(Difference listings)
__________________________________________________

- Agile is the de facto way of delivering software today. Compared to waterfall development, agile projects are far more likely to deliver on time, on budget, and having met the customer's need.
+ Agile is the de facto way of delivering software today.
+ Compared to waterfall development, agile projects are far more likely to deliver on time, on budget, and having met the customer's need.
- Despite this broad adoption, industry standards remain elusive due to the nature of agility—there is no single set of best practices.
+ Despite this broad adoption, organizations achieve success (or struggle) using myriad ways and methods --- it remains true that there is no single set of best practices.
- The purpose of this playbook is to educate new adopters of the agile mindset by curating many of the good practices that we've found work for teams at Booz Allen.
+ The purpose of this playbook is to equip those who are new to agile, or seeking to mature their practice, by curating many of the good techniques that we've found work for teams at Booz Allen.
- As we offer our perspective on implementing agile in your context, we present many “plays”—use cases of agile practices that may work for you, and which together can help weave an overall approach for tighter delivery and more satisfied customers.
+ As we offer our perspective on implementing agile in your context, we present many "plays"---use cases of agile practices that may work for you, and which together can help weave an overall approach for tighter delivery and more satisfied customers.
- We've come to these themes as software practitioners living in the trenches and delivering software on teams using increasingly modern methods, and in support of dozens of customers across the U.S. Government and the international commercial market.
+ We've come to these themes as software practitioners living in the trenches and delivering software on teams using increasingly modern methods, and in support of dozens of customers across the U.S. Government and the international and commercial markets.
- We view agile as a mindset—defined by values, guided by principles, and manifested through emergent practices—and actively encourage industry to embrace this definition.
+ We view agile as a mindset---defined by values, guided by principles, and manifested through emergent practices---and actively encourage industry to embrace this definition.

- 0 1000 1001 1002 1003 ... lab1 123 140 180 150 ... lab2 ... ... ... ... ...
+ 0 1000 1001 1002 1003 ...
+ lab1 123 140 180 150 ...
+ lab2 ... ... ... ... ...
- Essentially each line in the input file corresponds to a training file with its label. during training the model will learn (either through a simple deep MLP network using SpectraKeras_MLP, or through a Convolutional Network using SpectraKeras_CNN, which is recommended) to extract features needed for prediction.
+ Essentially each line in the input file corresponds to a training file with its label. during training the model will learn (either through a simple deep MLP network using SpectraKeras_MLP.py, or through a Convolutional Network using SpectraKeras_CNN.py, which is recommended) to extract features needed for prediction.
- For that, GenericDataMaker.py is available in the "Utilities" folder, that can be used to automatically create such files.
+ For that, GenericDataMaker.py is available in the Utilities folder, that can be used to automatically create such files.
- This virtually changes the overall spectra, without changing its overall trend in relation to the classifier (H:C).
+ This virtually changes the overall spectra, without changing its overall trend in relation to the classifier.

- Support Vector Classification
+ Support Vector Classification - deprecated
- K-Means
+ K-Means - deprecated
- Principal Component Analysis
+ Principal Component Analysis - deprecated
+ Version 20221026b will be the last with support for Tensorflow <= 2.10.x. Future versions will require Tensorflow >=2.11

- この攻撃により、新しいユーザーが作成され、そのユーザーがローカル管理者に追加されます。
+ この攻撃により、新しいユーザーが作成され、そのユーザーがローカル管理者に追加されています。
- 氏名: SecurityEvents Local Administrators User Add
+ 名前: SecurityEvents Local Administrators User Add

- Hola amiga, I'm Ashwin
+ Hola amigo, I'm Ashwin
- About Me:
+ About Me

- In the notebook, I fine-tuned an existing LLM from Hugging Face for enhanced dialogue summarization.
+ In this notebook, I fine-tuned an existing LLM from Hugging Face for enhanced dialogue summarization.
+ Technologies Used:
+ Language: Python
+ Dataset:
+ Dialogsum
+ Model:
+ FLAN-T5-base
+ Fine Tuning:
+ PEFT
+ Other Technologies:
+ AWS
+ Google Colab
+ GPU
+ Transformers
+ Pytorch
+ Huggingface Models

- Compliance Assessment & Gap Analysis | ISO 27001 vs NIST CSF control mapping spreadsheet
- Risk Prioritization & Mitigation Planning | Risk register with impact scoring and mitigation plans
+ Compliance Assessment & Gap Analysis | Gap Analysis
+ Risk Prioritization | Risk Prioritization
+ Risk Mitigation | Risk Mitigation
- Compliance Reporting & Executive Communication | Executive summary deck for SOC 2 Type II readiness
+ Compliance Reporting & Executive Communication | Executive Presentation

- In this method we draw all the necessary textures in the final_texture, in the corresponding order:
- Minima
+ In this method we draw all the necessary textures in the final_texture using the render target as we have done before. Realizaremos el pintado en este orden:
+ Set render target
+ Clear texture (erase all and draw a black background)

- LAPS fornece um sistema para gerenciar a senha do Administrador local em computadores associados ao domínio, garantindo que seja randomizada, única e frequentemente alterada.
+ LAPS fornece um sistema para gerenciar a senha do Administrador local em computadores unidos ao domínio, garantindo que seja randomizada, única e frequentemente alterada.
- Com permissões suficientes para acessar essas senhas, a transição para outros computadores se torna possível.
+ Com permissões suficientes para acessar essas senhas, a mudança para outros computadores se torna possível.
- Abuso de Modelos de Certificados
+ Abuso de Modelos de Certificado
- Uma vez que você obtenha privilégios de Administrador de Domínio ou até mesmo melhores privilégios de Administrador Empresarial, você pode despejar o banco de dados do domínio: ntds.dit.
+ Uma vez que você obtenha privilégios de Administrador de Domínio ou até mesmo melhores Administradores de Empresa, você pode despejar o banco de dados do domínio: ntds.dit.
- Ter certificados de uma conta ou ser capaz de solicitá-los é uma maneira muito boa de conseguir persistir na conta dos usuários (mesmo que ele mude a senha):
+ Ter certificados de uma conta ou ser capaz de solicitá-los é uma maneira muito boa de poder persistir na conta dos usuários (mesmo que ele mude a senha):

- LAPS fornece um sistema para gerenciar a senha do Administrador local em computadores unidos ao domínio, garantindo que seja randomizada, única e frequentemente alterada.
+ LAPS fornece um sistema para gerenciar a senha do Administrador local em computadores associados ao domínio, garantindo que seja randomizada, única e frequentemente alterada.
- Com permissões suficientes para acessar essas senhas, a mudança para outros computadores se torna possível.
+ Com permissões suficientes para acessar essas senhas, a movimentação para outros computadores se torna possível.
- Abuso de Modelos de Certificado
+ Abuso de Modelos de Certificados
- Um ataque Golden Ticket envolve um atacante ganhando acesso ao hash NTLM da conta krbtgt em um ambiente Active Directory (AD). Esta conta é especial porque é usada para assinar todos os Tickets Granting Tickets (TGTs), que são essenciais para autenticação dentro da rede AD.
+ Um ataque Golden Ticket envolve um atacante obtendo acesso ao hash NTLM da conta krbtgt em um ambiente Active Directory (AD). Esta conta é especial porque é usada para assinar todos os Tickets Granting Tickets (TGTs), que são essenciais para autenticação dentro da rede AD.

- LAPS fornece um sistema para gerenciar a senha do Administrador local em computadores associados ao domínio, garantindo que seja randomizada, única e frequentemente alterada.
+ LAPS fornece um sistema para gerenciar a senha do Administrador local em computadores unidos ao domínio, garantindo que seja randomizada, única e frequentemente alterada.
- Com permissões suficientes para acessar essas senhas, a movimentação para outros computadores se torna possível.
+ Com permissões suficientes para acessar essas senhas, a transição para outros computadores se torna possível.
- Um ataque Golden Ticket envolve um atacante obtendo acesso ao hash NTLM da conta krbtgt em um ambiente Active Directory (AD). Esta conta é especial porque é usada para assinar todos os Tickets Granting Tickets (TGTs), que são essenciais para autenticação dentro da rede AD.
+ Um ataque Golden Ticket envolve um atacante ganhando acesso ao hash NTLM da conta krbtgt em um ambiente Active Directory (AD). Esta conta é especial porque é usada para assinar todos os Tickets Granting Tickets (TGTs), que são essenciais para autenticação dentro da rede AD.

__________________________________________________

◆ What you will do
Using the entries above, find all lines with "この攻撃により". Copy them.

◆ Solution to the exercise
- この攻撃により、新しいユーザーが作成され、そのユーザーがローカル管理者に追加されます。
+ この攻撃により、新しいユーザーが作成され、そのユーザーがローカル管理者に追加されています。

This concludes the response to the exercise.